:: Data listing ::

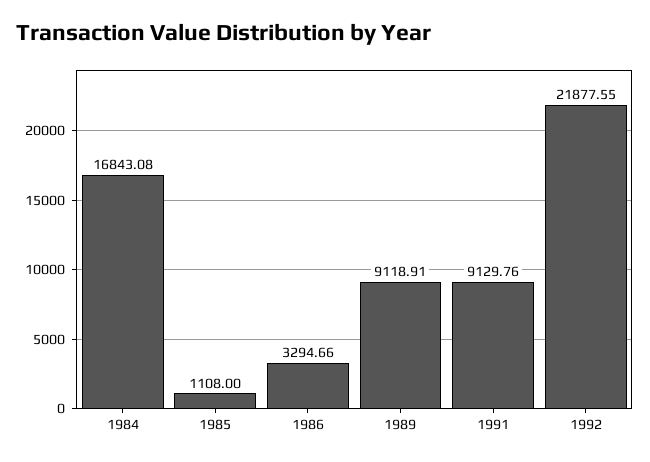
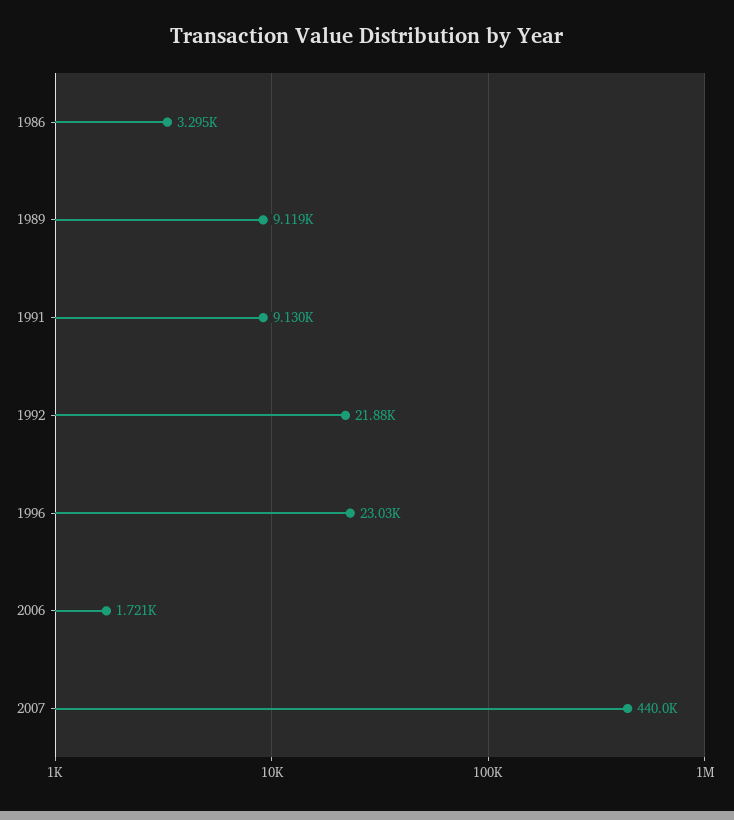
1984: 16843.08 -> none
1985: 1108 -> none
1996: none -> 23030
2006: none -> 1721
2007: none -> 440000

:::
:: Data listing ::

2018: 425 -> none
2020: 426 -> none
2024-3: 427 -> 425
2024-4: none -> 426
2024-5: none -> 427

:::

_Assignment:_ Using the entries above, work out the number of lines that hold the word "none" and write it with no other words.

_Output below:_ 9